現在のインドネシアの地域に国家が出現するのは5世紀頃と言われている。ヒンドゥー教と仏教というインド文化の影響を強く受けた国々が、マラッカ海峡からジャワにかけて存在していた。その代表的なものとして、7世紀から8世紀にかけてスマトラからマレー半島を支配下とし、マラッカ海峡の交易を支配して栄えたシュリーヴィジャヤ帝国、13世紀から16世紀にかけてジャワを中心に栄えたヒンドゥー王国であるマジャパヒト王国があげられよう。

15世紀にマラッカ王国がイスラム教を取り入れると、世界的な交易の活性化を背景に、スマトラ、ジャワ、スラウェシにイスラム交易国家が発展した。マレー語が、これらの地域に広まるのもこの時期である。

(2) オランダの覇権

1602年に東インド会社を設立したオランダは、1619年にジャカルタ、1641年にマラッカ、1667年にマカッサルを手にいれ、この地の覇権を確立する。その後18世紀後半から19世紀前半にかけて、オランダはその海外植民地の大部分をイギリスに一時委譲したものの、インドネシアの領土についてはその回復に成功し、1824年にはロンドン条約によりマラッカをイギリスに譲り渡す一方で、スマトラを勢力圏においた。

(3) 日本の占領と独立

1942年3月にオランダを全面降伏させた日本は、45年8月15日までの間インドネシアを統治した。当初、日本はインドネシアの永久確保を狙っていたといわれるが、戦況の悪化と共に民心の離反を防ぐべく44年9月にインドネシアに独立を与えると発表した。45年3月からは、日本の指導下で独立の準備が進められ、日本降伏後の8月17日、スカルノは独立宣言を発表する。

(4) スカルノ時代

独立宣言後、直ちに憲法(45年憲法)が制定され、スカルノが大統領に選出された。連合軍の上陸により、各地でインドネシア軍とオランダ軍との武力衝突が起きたが、49年12月ハーグ円卓会議によってインドネシア連邦共和国が誕生し、翌50年には新憲法制定によりインドネシア共和国となった。
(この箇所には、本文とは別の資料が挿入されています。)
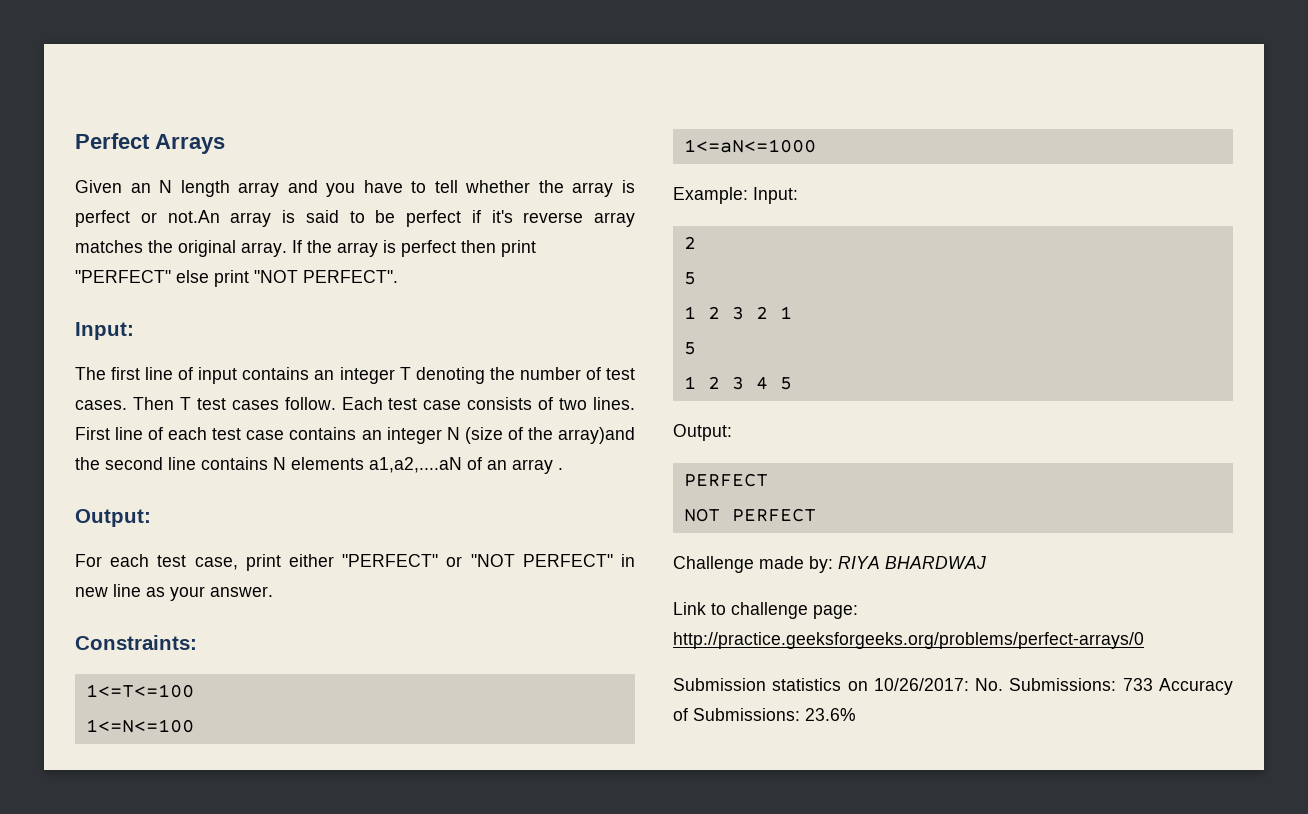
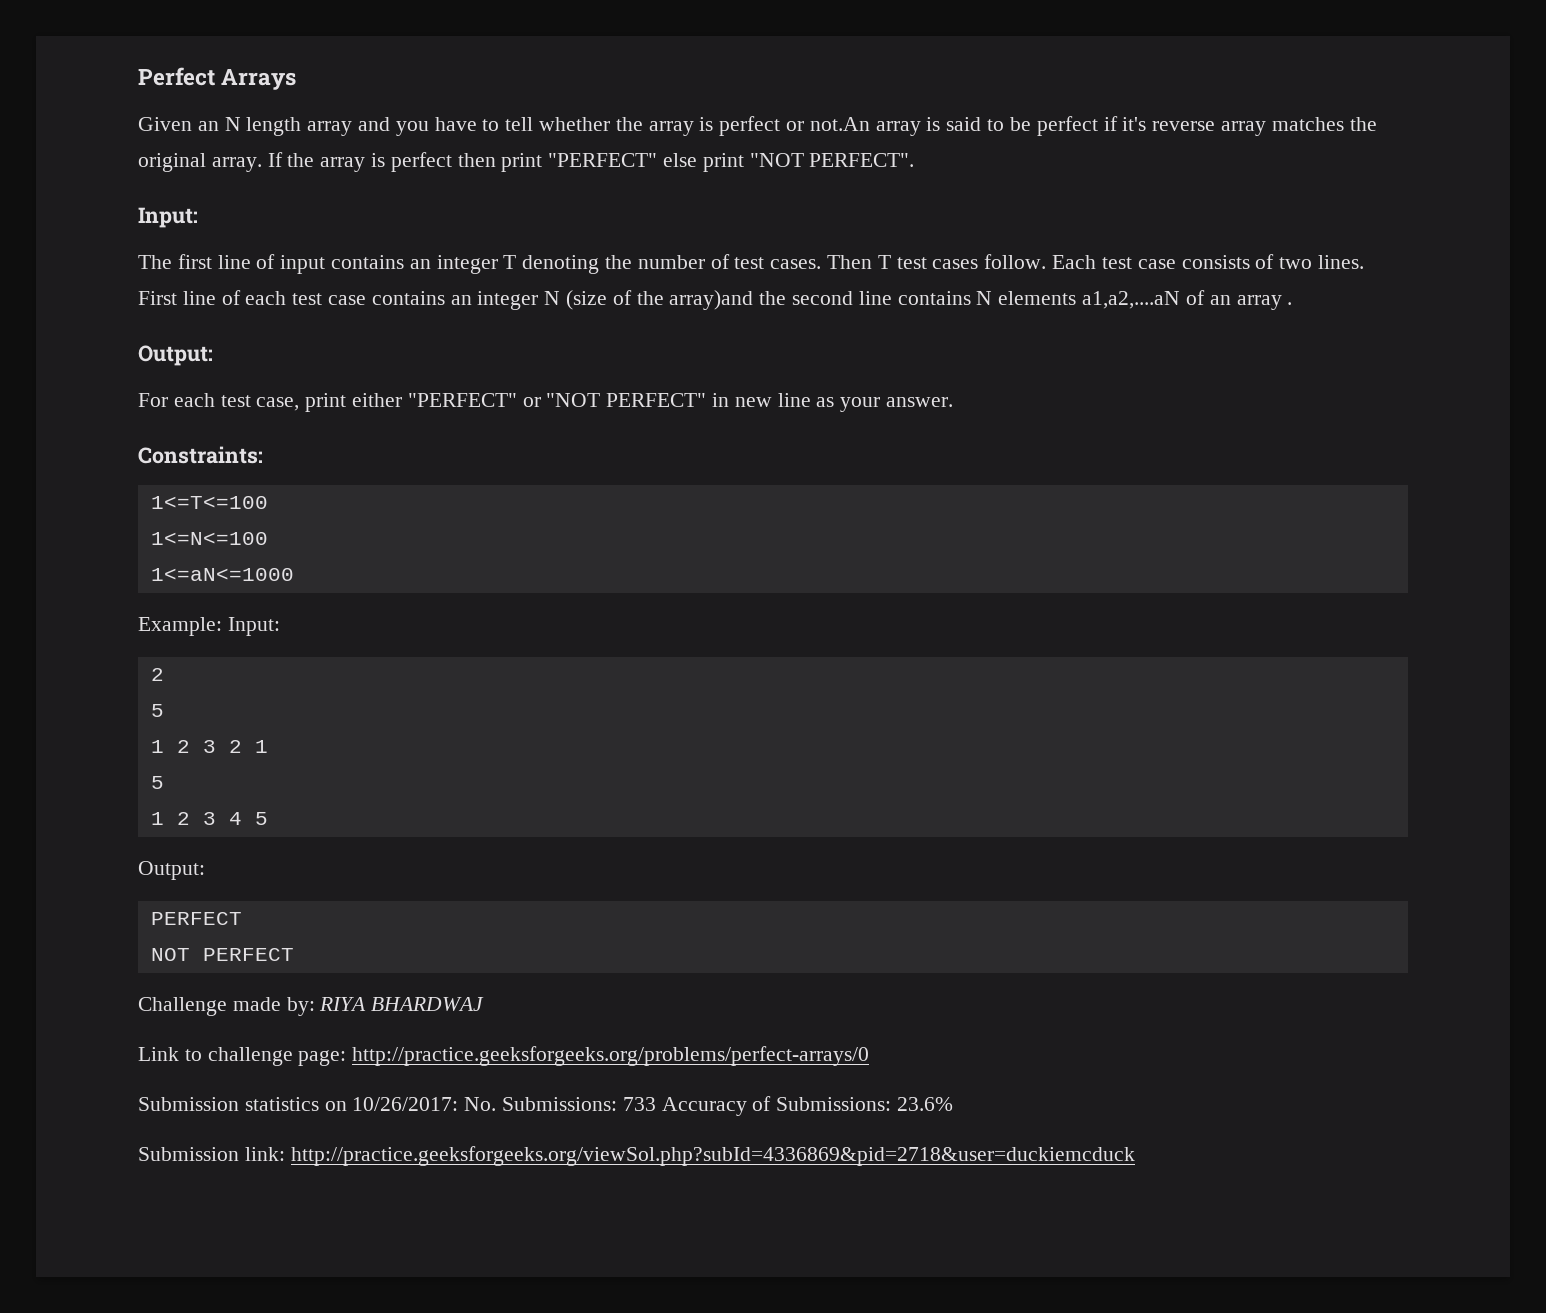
(856, 714) none -> [138,1146,1135,1166] // Submission link: http://practice.geeksforgeeks.org/viewSol.php?subId=4336869&pid=2718&user=duckiemcduck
スカルノ時代のインドネシアは、55年にバンドンにて開催されたアジア・アフリカ会議を成功させるなど外交面で華々しい成果を挙げた反面、国内的には経済政策でつまずき、政治は混乱を極めた。危機的状況の下で、スカルノは59年7月、45年憲法への復帰を宣言し、大統領に権限を集中させるとともに、外交的には反帝国主義路線をとり中国への接近を強め、65年には国連を脱退した。